The defining qualities of big data – volume, variety and velocity – make it a seemingly natural fit for cloud storage. Businesses investing in analytics must deal with an ever-growing amount of data that must be accessed in real-time. Amazon CTO Werner Vogels recently suggested public cloud services would be the next step for big data, highlighting the benefits of highly scalable infrastructure.
Despite Vogels' optimism, InfoWorld's David Linthicum said he is only half correct about the public cloud's ability to handle big data. It has one aspect of the technology covered: volume. However, the information held in corporate IT environments is also valuable and may become an easy target if the infrastructure housing it is not well guarded. Linthicum warned that public services are not yet ready to meet the needs of real-time big data analytics initiatives.

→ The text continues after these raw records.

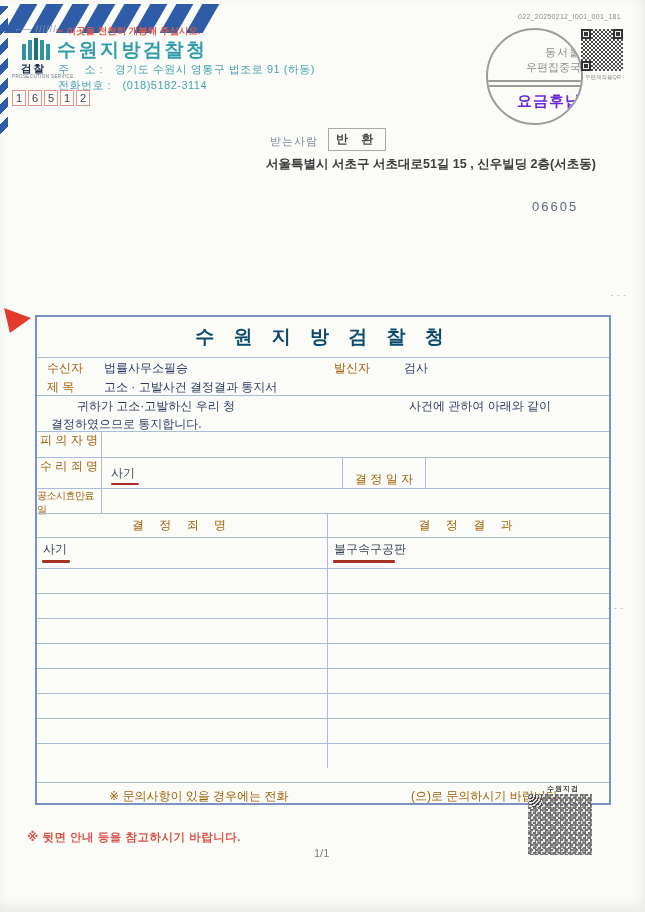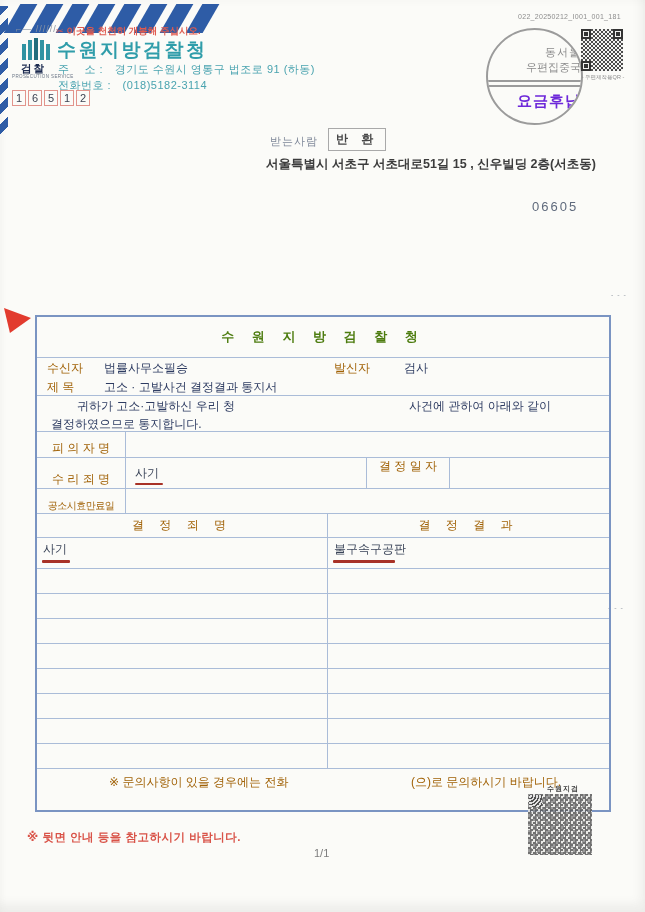--- a/index.html
+++ b/index.html
@@ -75,7 +75,7 @@
   .lbl { color:#a16207; font-size:12px; }
   .val { color:#2e3c62; font-size:12px; }
   .row-title { height:40px; align-items:center; justify-content:center; }
-  .row-title span { font-size:13px; font-weight:bold; color:#4d7c0f; letter-spacing:7px; }
+  .row-title span { font-size:19px; font-weight:bold; color:#0c4a6e; letter-spacing:7px; }
   .row-info { height:38px; display:block; }
   .row-info .line { position:relative; height:19px; }
   .abs { position:absolute; top:2px; white-space:nowrap; }

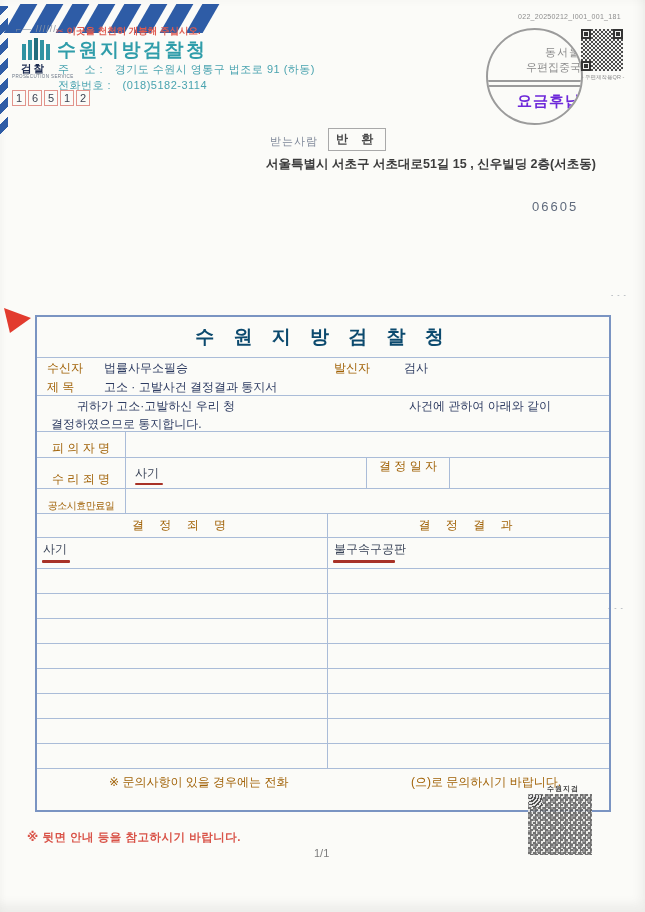--- a/index.html
+++ b/index.html
@@ -82,7 +82,7 @@
   .row-notice { height:36px; display:block; }
   .row-notice .line { position:relative; height:18px; }
   .cell { position:relative; }
-  .cell-lbl { width:89px; border-right:1px solid #aabcd8; display:flex; align-items:flex-end; justify-content:center; }
+  .cell-lbl { width:65px; border-right:1px solid #aabcd8; display:flex; align-items:flex-start; justify-content:center; }
   .row-suspect { height:26px; }
   .row-crime { height:31px; }
   .row-crime .c-val1 { width:241px; border-right:1px solid #aabcd8; display:flex; align-items:center; padding-left:9px; }

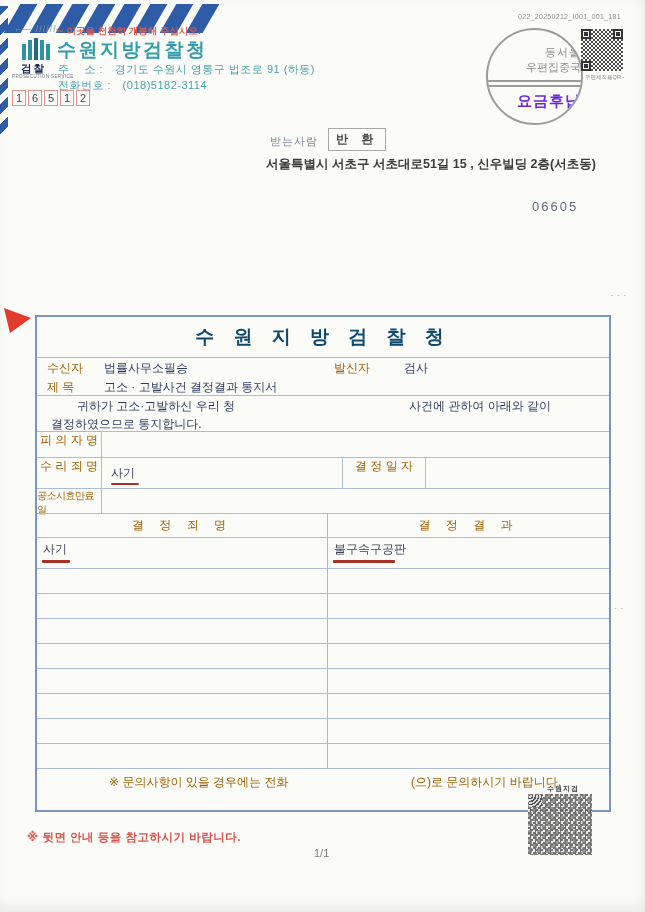--- a/index.html
+++ b/index.html
@@ -86,7 +86,7 @@
   .row-suspect { height:26px; }
   .row-crime { height:31px; }
   .row-crime .c-val1 { width:241px; border-right:1px solid #aabcd8; display:flex; align-items:center; padding-left:9px; }
-  .row-crime .c-lbl2 { width:83px; border-right:1px solid #aabcd8; display:flex; align-items:flex-start; justify-content:center; }
+  .row-crime .c-lbl2 { width:83px; border-right:1px solid #aabcd8; display:flex; align-items:flex-end; justify-content:center; }
   .row-crime .c-val2 { flex:1; }
   .row-statute { height:25px; }
   .row-statute .cell-lbl span { font-size:10px; letter-spacing:-0.5px; }

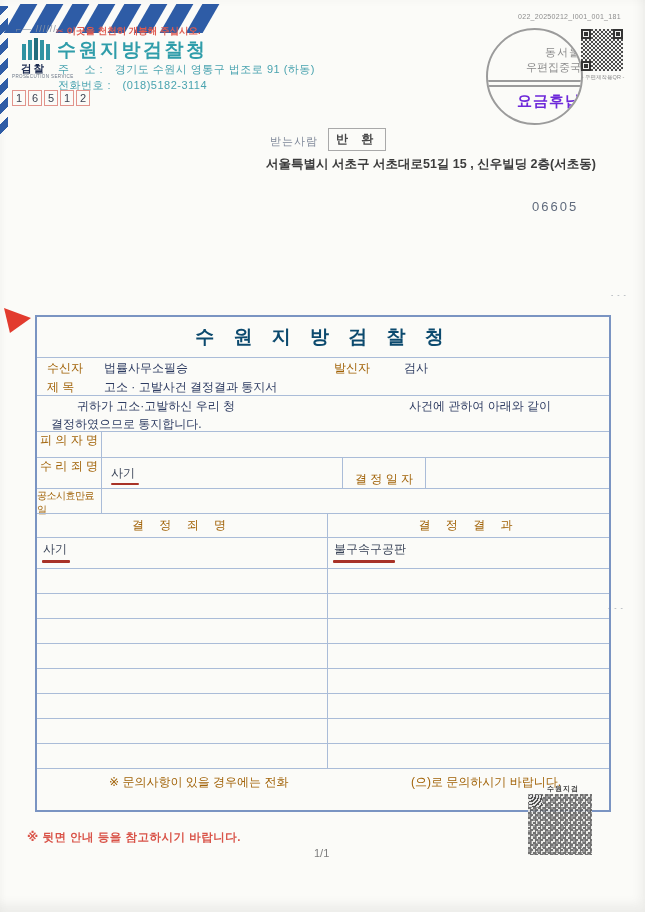--- a/index.html
+++ b/index.html
@@ -97,7 +97,7 @@
   .row-data { height:31px; }
   .row-data .half-l, .row-data .half-r { justify-content:flex-start; align-items:flex-start; padding:3px 0 0 6px; }
   .row-empty { height:25px; }
-  .row-footer { height:42px; display:block; }
+  .row-footer { height:21px; display:block;margin-top:14px; }
   .underline-red { position:absolute; height:2.5px; background:#a83226; border-radius:1px; }
   .u-crime { left:9px; bottom:3px; width:28px; }
   .u-data1 { left:5px; top:22px; width:28px; }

"[W]hile I think security and compliance are typically solvable problems in public cloud computing, they are easier to work with if the data is local," Linthicum wrote. "Moreover, performance is better with local data because you're not dealing with the latency of sending requests and returning data sets over the open Internet."

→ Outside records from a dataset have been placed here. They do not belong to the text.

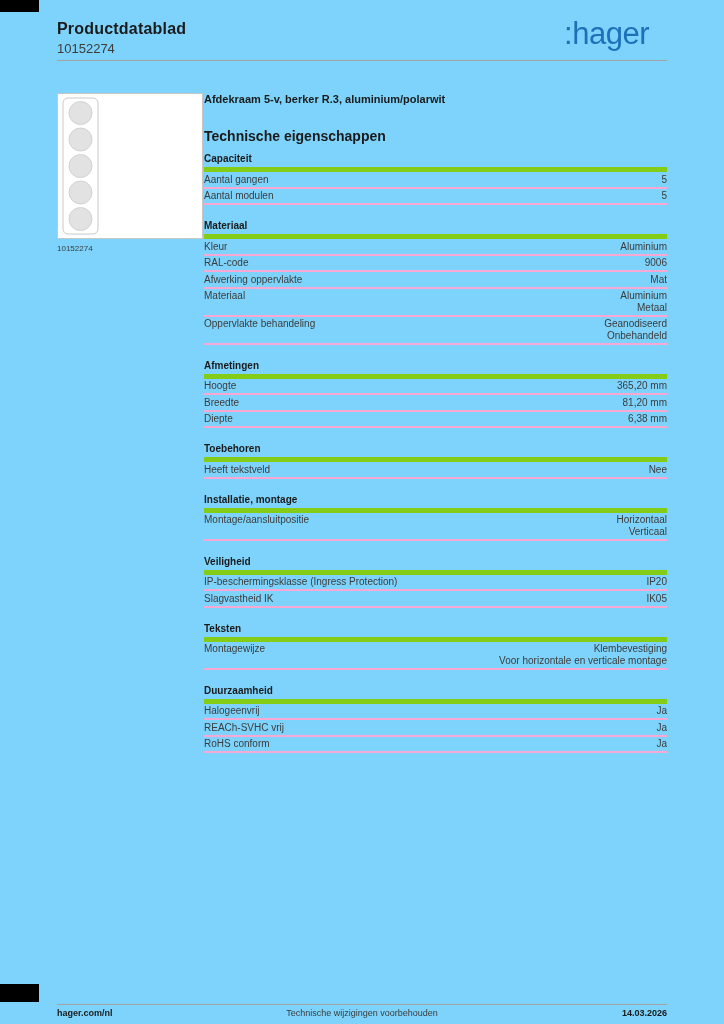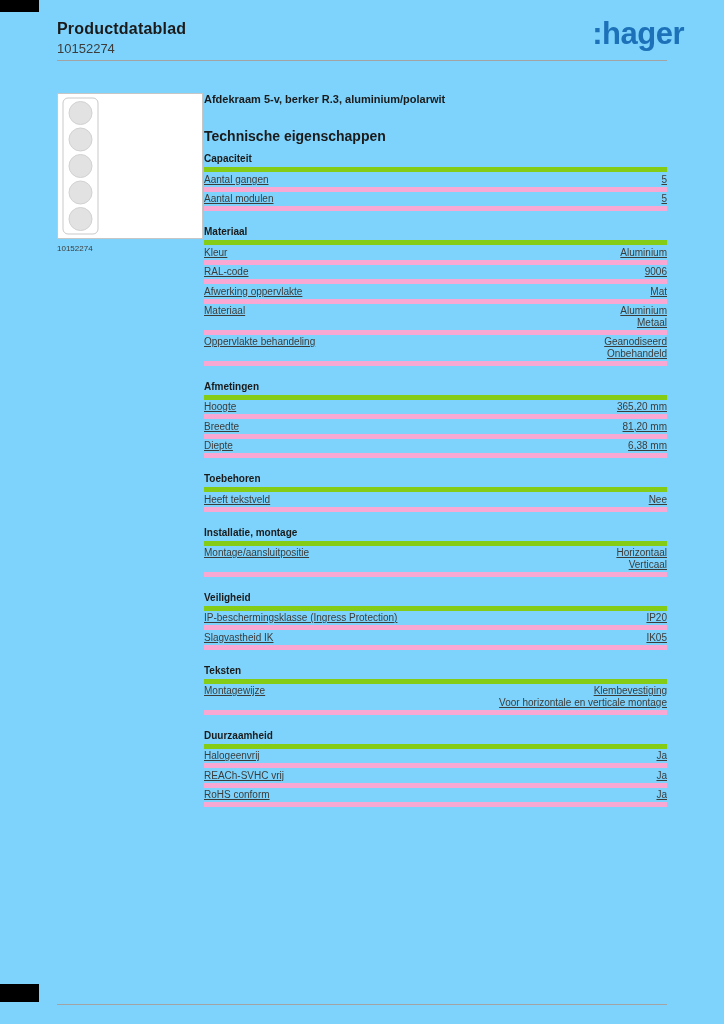--- a/index.html
+++ b/index.html
@@ -21,7 +21,7 @@
   .doc-title { font-size: 16px; font-weight: bold; color: #1a1a1a; letter-spacing: 0.2px; }
   .doc-number { font-size: 13px; margin-top: 3px; color: #3c3c3b; }
   .header-rule { position: absolute; left: 57px; right: 57px; top: 60px; border-top: 1px solid #a3a3a3; }
-  .logo { position: absolute; right: 40px; top: 16px; font-size: 31px; font-weight: bold; color: #1d71b8; letter-spacing: -0.5px; }
+  .logo { position: absolute; right: 75px; top: 16px; font-size: 31px; font-weight: normal; color: #1d71b8; letter-spacing: -0.5px; }
 
   .image-col { position: absolute; left: 57px; top: 93px; width: 146px; }
   .image-box { width: 146px; height: 146px; border: 1px solid #c6c6c6; background: #ffffff; }

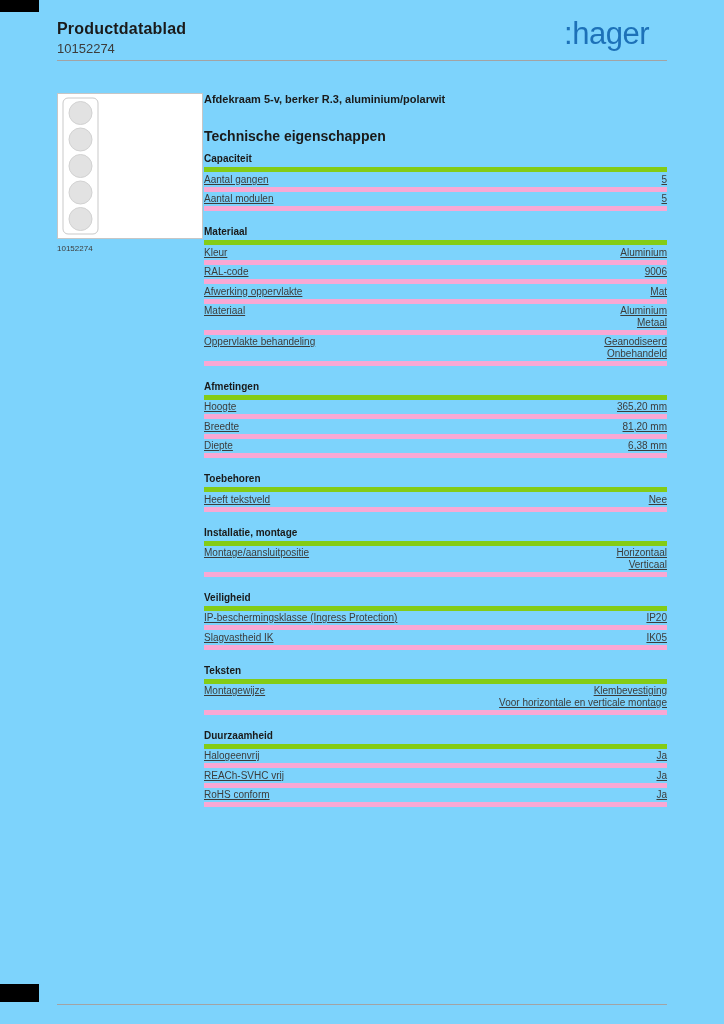--- a/index.html
+++ b/index.html
@@ -40,7 +40,7 @@
   .spec-row {
     display: flex; justify-content: space-between; align-items: flex-start;
     font-size: 10px; line-height: 11.5px;
-    padding: 1.5px 0; border-bottom: 5px solid #f9a8d4; text-decoration: underline;
+    padding: 1.5px 0; border-bottom: 2px solid #f9a8d4;
   }
   .spec-label { text-align: left; padding-right: 10px; }
   .spec-values { text-align: right; }

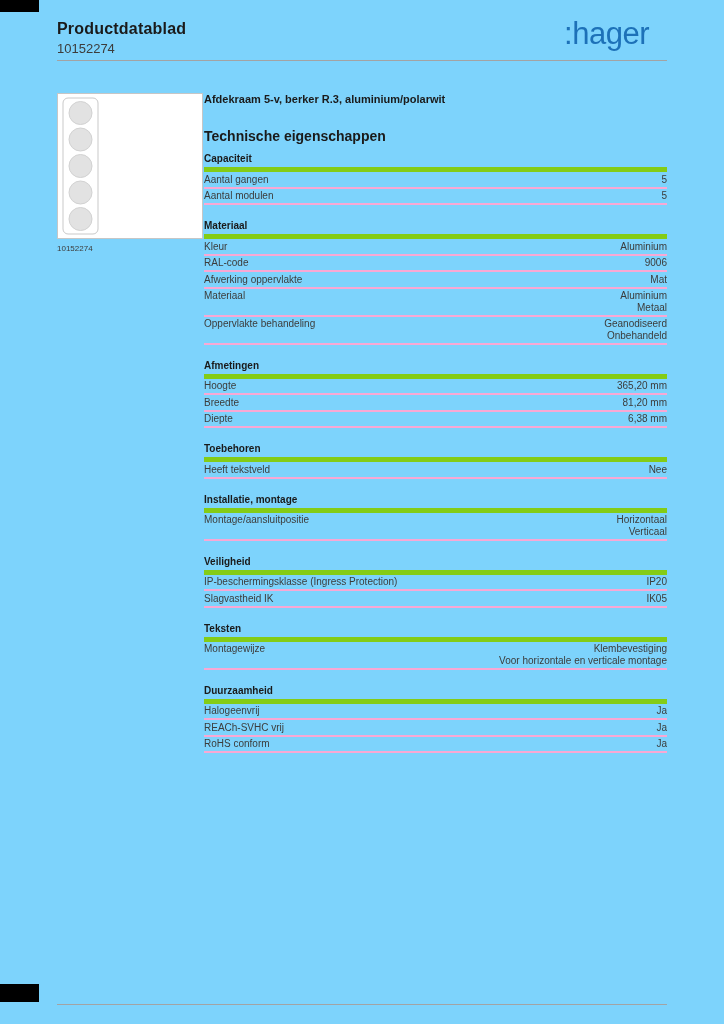--- a/index.html
+++ b/index.html
@@ -224,6 +224,11 @@
 
   <div class="reg-mark bottom"></div>
   <div class="footer-rule"></div>
+  <div class="footer-row">
+    <span class="footer-left">hager.com/nl</span>
+    <span class="footer-center">Technische wijzigingen voorbehouden</span>
+    <span class="footer-right">14.03.2026</span>
+  </div>
 
 </div>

That does not mean businesses shouldn't consider cloud services for big data. Private cloud infrastructure solutions are able to deliver some scalability while meeting more stringent security demands, and Linthicum predicted that the public cloud may be better able to handle latency issues within the next five years.
Wikibon's Jeff Kelly recently argued that public cloud services may already be able to handle big data. He pointed out that much of the data companies want to analyze starts off in the cloud. As a result, it makes sense to use the technology for initiatives such as social media analytics. In addition, cloud providers have focused on features that more easily integrate information from unique data sets, potentially making it less expensive to form a comprehensive view of enterprise information.